Três episódios de cobrança de propina de empresários do setor de veículos e autopeças são o objeto da oitava ação por improbidade administrativa ajuizada pelo Ministério Público (MP) referente à Operação Publicano, que investiga suposto esquema de corrupção na Receita Estadual de Londrina, envolvendo a cúpula do órgão no Estado. A ação, assinada pelos promotores Renato de Lima Castro, Leila Schimiti e Jorge Barreto da Costa, foi protocolada em 29 de abril e apenas na última sexta-feira teve o sigilo baixado.
O juiz da 2ª Vara da Fazenda Pública de Londrina, Emil Tomás Gonçalves, acatou parcialmente o pedido do MP e bloqueou bens de parte dos 21 acusados. Ao todo, são 15 auditores fiscais, incluindo o suposto líder da organização criminosa, Márcio de Albuquerque Lima, que já foi delegado em Londrina e inspetor-geral de Fiscalização, em Curitiba, o segundo cargo mais importante do órgão fazendário.

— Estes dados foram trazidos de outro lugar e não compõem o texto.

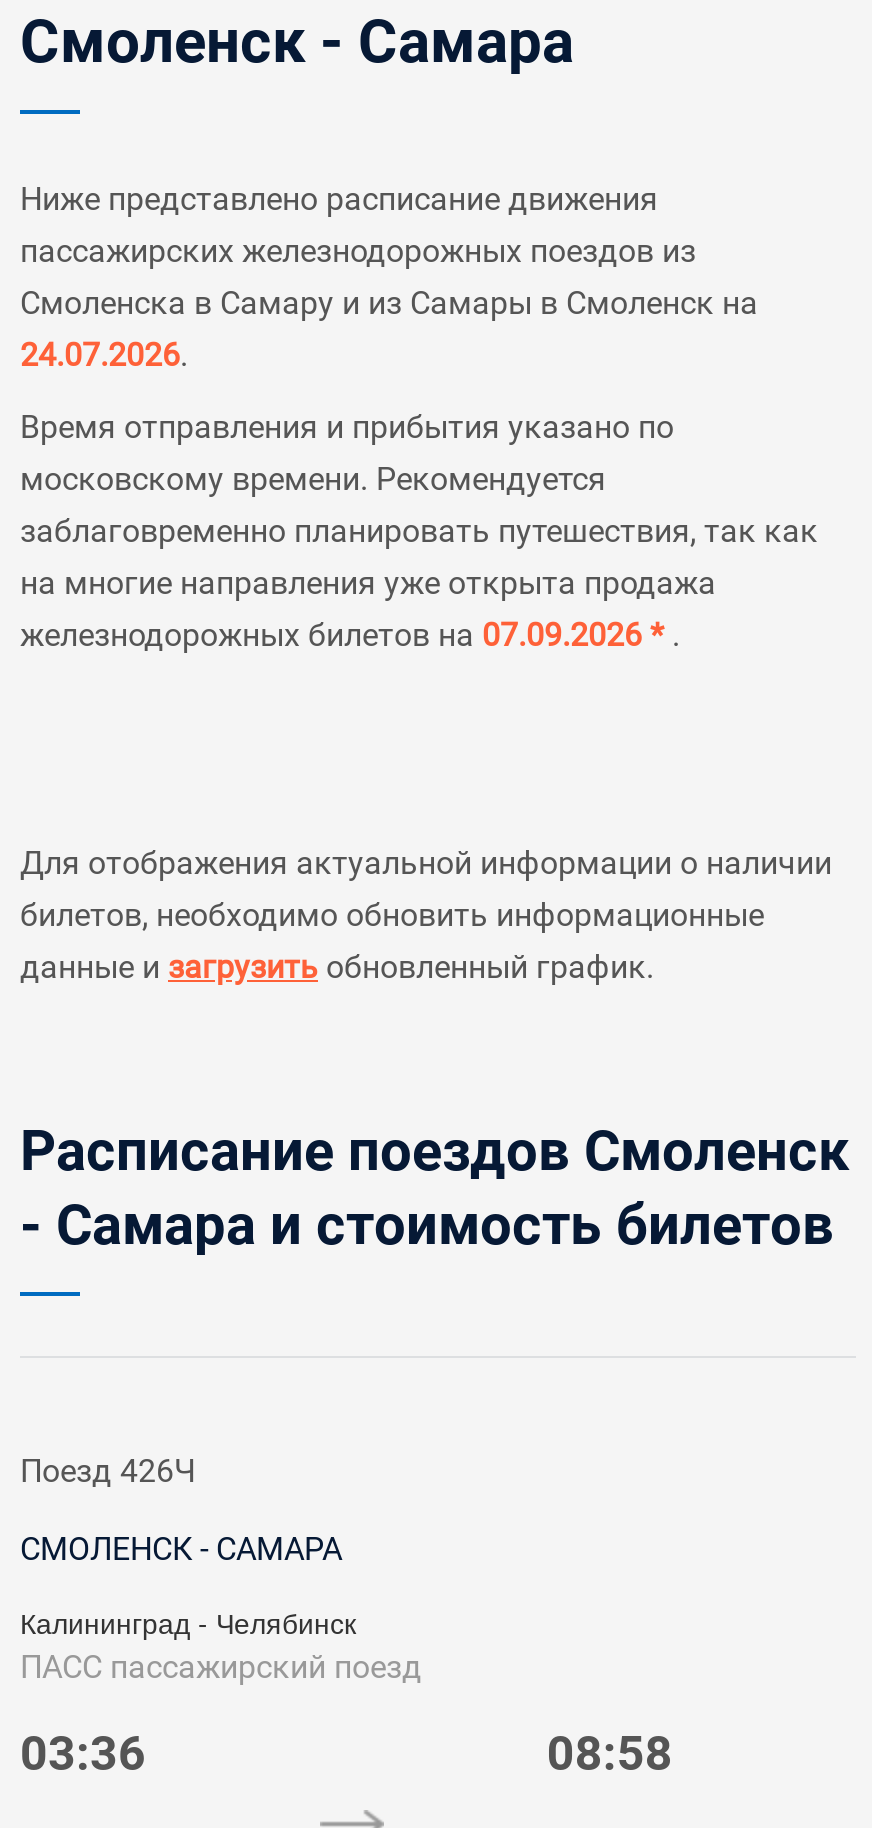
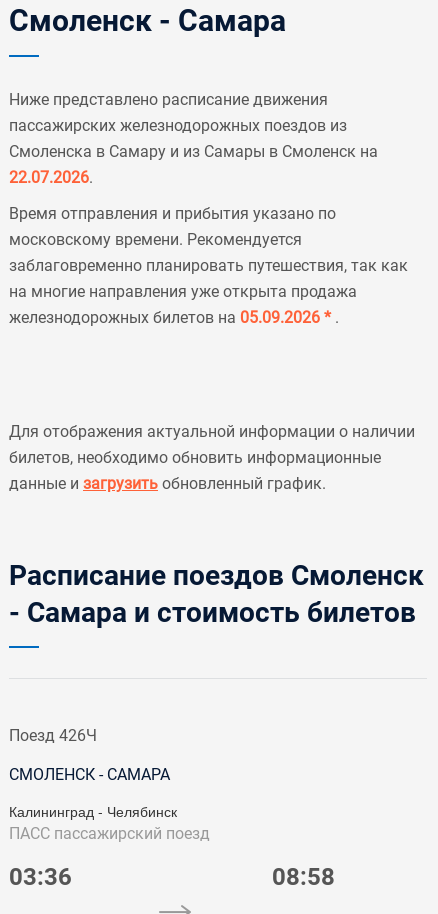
- 24.07.2026.
+ 22.07.2026.

- железнодорожных билетов на 07.09.2026 *.
+ железнодорожных билетов на 05.09.2026 *.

Também estão no polo passivo duas empresas, seus donos, um contador e um advogado, que teriam intermediado acordos de propina. A terceira empresa não é requerida porque seu dono teria se recusado a aderir ao esquema.
No primeiro fato, um empresário do setor de veículos, em Londrina, teria efetivamente pago R$ 40 mil de propina; no segundo, uma loja de autopeças de Londrina também teria aderido ao esquema, porém, o valor da propina efetivamente entregue não foi apurado; e no terceiro caso, o dono de uma autopeças teria se recusado a aceitar o pedido, que era de R$ 300 mil.

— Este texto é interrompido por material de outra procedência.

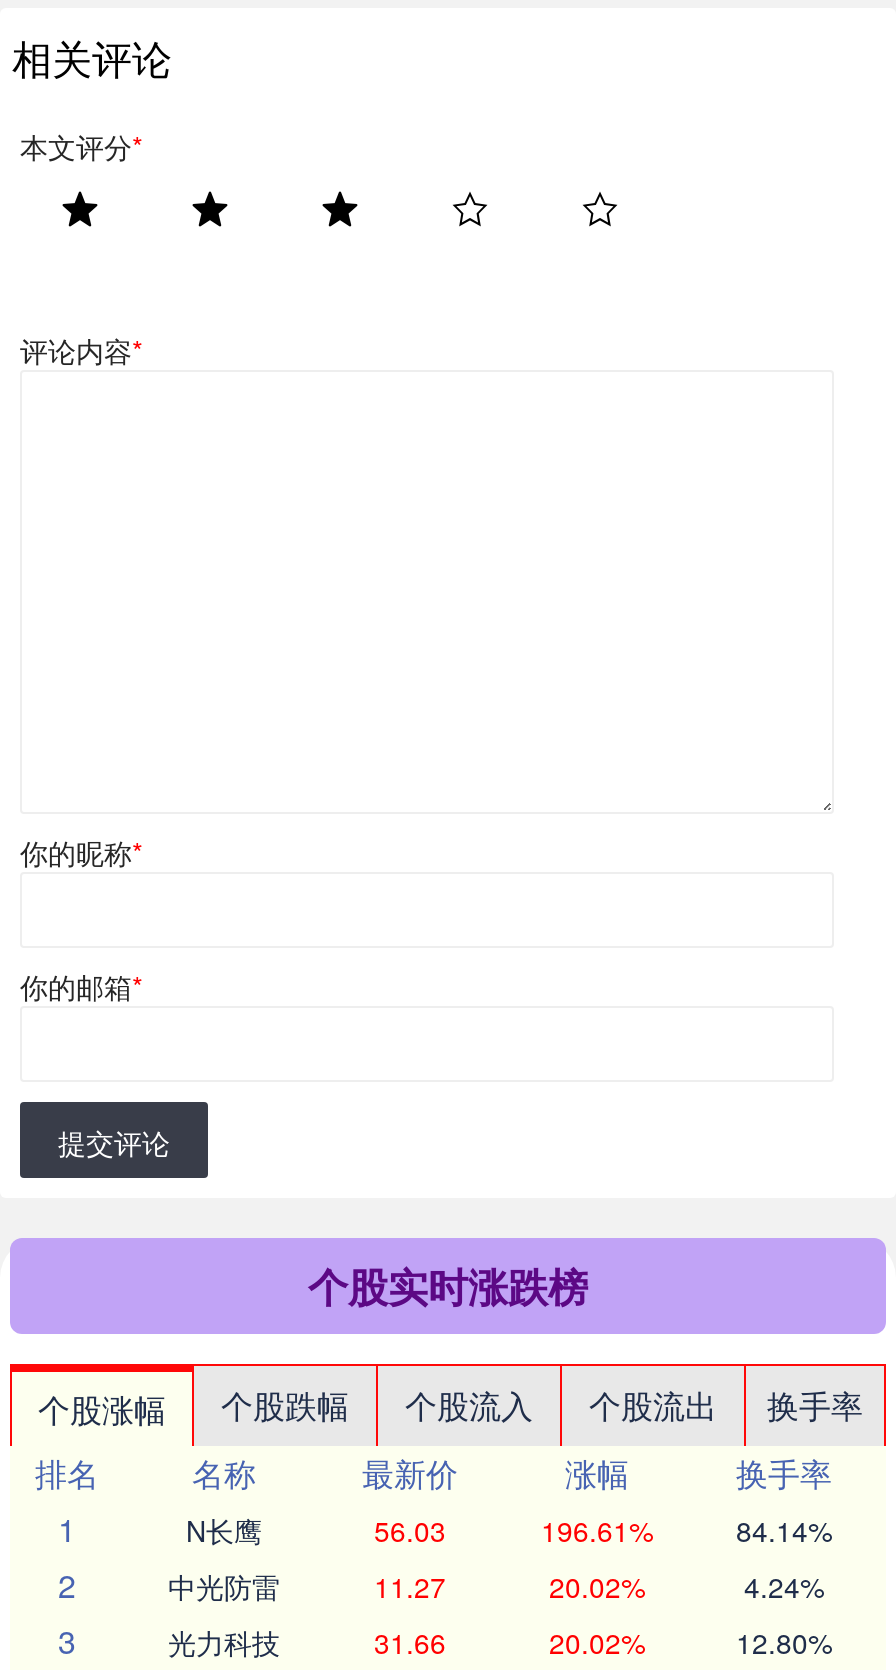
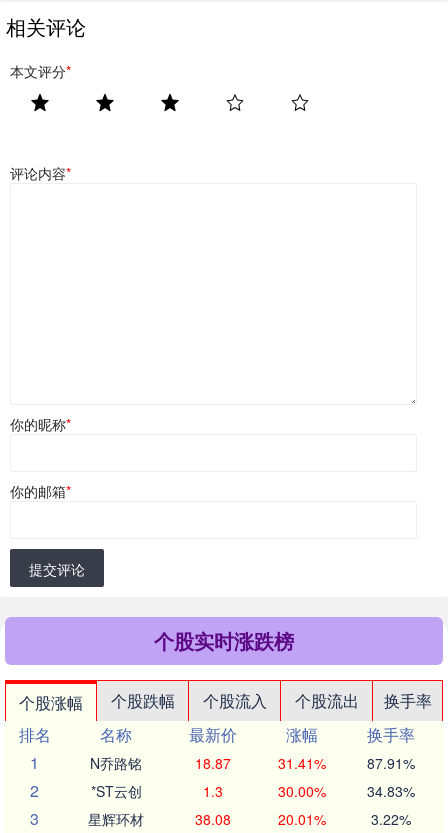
- N长鹰
- 56.03
- 196.61%
- 84.14%
+ N乔路铭
+ 18.87
+ 31.41%
+ 87.91%

- 中光防雷
- 11.27
- 20.02%
- 4.24%
+ *ST云创
+ 1.3
+ 30.00%
+ 34.83%

- 光力科技
- 31.66
- 20.02%
- 12.80%
+ 星辉环材
+ 38.08
+ 20.01%
+ 3.22%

O juiz determinou a indisponibilidade de bens da maior parte dos requeridos. No caso de Lima, o montante bloqueado chega a R$ 6,4 milhões, o que corresponde a 200 vezes o salário de R$ 32 mil que recebeu em março deste ano. É a multa que o MP sugere que seja aplicada a ele em caso de condenação. Lima nega qualquer ato ilícito como fiscal da Receita.

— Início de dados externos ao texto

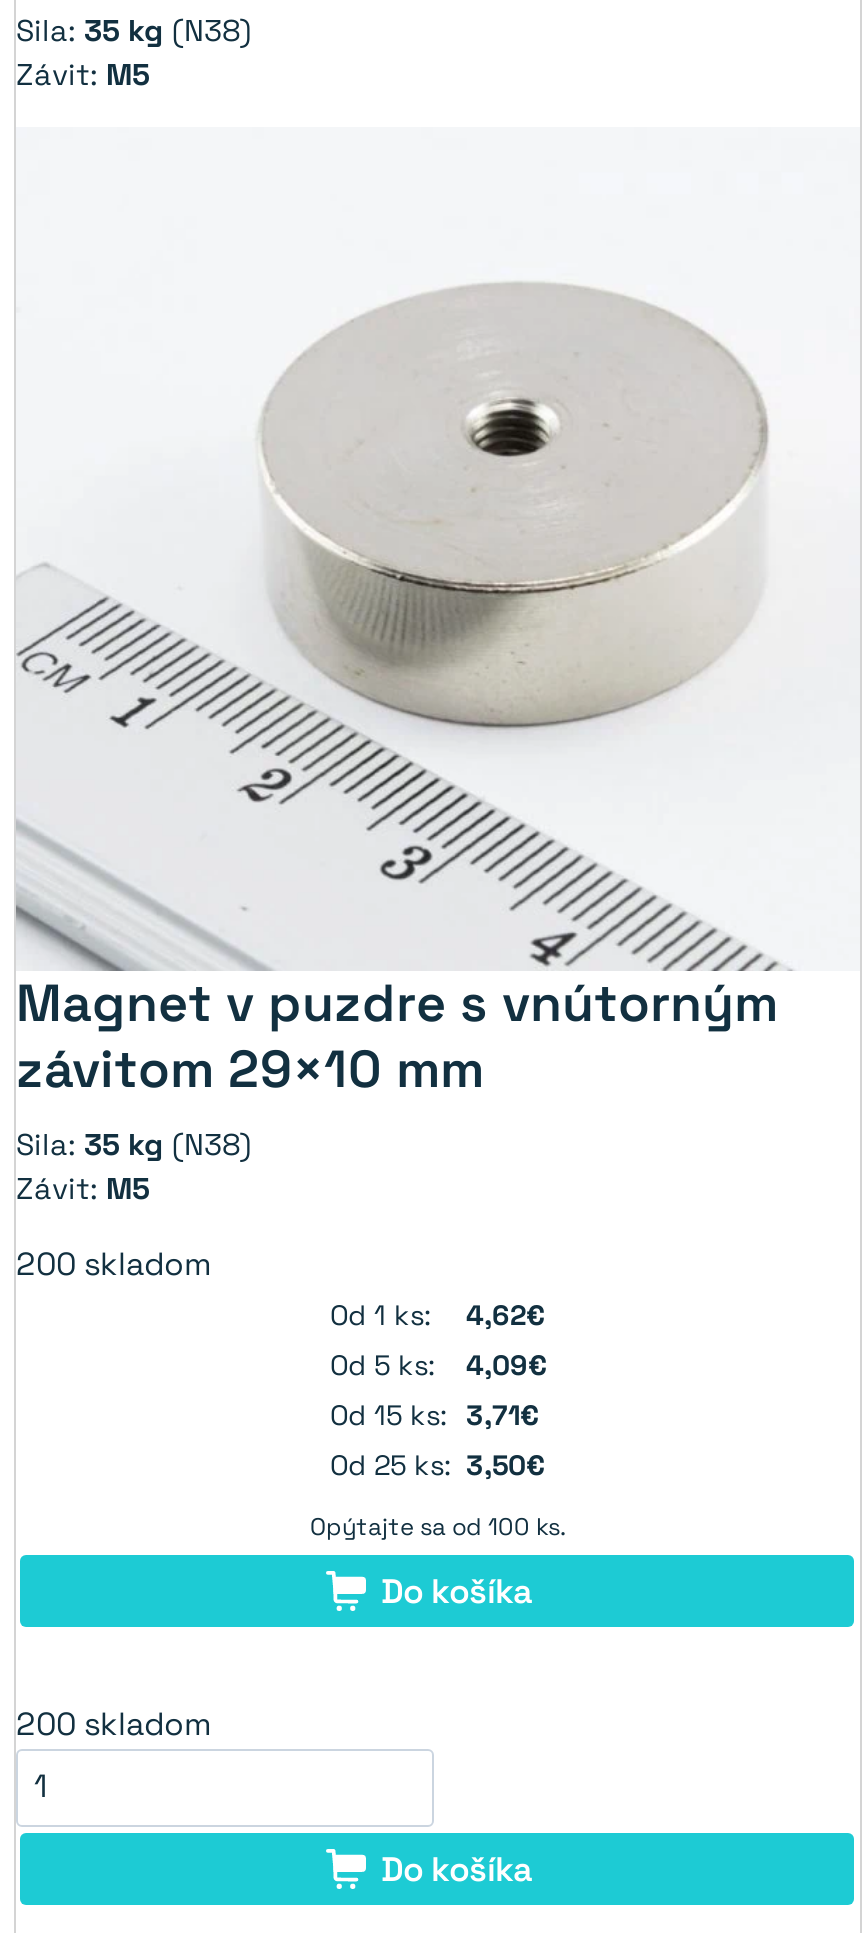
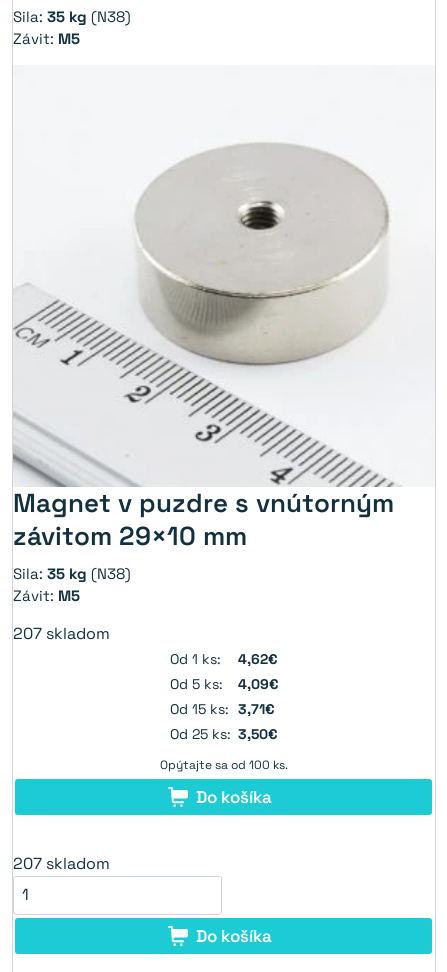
- 200 skladom
+ 207 skladom

- 200 skladom
+ 207 skladom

Outros 13 auditores também tiveram valores milionários bloqueados, conforme o salário que recebem. Entre os auditores, apenas Luiz Antonio de Souza, principal delator da Publicano, não teve bens bloqueados, justamente em razão de acordo de colaboração premiada que fez com o MP.
Quanto aos outros acusados, o juiz não bloqueou os bens de uma empresária e de seu advogado porque entendeu não haver demonstração suficiente de que eles efetivamente pagaram propina. A indisponibilidade, neste caso, recaiu apenas sobre bens da empresa.
As outras sete ações por improbidade relativas à Publicano tratam dos setores de vestuário, calçadista, cafeeiro e moveleiro, além de um caso de cooptação de um policial do Gaeco. Na esfera penal, já são quatro denúncias.